Exercise –
Your job is to return every line in the data holding the string "PLUS".

┌──

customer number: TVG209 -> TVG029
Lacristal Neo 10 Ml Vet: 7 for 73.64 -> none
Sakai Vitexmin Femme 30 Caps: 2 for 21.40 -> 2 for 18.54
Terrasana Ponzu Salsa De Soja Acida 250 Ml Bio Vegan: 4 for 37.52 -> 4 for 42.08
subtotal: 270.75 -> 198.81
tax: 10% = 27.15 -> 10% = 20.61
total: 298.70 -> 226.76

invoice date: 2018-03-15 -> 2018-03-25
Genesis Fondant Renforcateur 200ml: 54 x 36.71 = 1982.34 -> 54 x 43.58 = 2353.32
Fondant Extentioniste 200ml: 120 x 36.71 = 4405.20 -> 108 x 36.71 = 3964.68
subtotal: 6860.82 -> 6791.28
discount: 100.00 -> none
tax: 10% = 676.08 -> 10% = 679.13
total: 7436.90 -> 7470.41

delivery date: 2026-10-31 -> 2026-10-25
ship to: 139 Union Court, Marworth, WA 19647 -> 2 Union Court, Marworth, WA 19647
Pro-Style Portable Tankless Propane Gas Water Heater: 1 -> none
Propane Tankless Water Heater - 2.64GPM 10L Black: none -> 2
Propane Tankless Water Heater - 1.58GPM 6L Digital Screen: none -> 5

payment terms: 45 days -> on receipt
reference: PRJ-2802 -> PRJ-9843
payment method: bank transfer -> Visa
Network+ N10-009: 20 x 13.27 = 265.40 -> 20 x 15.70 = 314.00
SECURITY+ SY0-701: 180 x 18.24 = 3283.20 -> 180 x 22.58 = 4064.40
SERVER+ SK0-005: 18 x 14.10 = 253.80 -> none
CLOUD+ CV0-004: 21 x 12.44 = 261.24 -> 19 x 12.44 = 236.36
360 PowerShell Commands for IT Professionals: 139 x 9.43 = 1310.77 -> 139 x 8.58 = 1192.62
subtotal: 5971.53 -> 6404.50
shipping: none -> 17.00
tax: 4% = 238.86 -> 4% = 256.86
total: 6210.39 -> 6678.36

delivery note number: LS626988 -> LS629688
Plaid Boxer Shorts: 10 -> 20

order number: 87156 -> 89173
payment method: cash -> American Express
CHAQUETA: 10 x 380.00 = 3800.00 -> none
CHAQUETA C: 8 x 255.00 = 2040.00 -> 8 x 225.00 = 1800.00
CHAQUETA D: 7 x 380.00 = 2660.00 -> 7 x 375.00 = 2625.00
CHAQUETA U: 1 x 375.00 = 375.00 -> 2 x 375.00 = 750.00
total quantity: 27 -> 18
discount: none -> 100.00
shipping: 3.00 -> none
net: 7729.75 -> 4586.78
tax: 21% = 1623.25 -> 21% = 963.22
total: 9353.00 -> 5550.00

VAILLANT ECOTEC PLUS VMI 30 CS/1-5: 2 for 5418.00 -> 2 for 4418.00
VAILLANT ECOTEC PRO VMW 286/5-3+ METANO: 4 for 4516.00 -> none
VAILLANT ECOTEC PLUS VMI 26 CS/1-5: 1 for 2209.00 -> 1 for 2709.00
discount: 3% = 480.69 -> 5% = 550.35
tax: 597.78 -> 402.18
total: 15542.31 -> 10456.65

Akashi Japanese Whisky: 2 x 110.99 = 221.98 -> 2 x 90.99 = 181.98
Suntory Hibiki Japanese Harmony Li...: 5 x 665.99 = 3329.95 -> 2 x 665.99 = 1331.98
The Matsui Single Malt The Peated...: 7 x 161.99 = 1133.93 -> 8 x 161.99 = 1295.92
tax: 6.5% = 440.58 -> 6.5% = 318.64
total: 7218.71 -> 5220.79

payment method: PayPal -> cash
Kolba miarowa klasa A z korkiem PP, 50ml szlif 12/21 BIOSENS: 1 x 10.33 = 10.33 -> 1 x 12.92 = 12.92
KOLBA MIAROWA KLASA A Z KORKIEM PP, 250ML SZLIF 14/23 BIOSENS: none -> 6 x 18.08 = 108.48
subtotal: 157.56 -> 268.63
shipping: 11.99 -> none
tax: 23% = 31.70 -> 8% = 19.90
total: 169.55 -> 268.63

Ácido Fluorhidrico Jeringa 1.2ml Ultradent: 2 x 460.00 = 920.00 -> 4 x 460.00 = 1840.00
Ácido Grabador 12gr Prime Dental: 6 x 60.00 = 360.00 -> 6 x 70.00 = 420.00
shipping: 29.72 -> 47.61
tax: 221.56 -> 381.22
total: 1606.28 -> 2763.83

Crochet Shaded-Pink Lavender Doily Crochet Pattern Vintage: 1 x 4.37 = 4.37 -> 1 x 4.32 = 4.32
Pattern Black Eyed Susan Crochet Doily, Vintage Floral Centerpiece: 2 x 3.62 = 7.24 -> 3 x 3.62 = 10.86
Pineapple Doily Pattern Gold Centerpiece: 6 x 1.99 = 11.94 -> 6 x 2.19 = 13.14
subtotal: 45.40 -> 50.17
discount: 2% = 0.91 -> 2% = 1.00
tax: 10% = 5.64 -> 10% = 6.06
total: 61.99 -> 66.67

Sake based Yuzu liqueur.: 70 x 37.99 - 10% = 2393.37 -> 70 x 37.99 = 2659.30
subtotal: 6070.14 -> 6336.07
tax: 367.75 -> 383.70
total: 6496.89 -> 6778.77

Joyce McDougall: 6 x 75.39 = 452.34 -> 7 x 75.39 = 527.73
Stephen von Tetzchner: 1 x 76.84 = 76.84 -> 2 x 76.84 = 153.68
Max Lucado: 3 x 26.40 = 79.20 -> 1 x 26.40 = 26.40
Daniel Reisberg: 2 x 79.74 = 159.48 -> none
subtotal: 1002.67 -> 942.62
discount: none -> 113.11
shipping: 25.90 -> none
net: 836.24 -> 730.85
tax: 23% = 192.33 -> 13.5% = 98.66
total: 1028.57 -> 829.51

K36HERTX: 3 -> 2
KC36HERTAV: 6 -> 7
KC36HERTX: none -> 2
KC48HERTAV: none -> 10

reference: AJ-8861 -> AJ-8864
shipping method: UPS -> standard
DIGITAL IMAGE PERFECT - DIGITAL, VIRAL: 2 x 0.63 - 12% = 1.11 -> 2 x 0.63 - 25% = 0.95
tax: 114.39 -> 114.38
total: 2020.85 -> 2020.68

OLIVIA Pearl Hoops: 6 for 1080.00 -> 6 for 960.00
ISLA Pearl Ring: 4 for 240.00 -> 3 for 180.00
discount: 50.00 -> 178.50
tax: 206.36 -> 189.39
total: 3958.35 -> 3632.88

└──

Completed task –
VAILLANT ECOTEC PLUS VMI 30 CS/1-5: 2 for 5418.00 -> 2 for 4418.00
VAILLANT ECOTEC PLUS VMI 26 CS/1-5: 1 for 2209.00 -> 1 for 2709.00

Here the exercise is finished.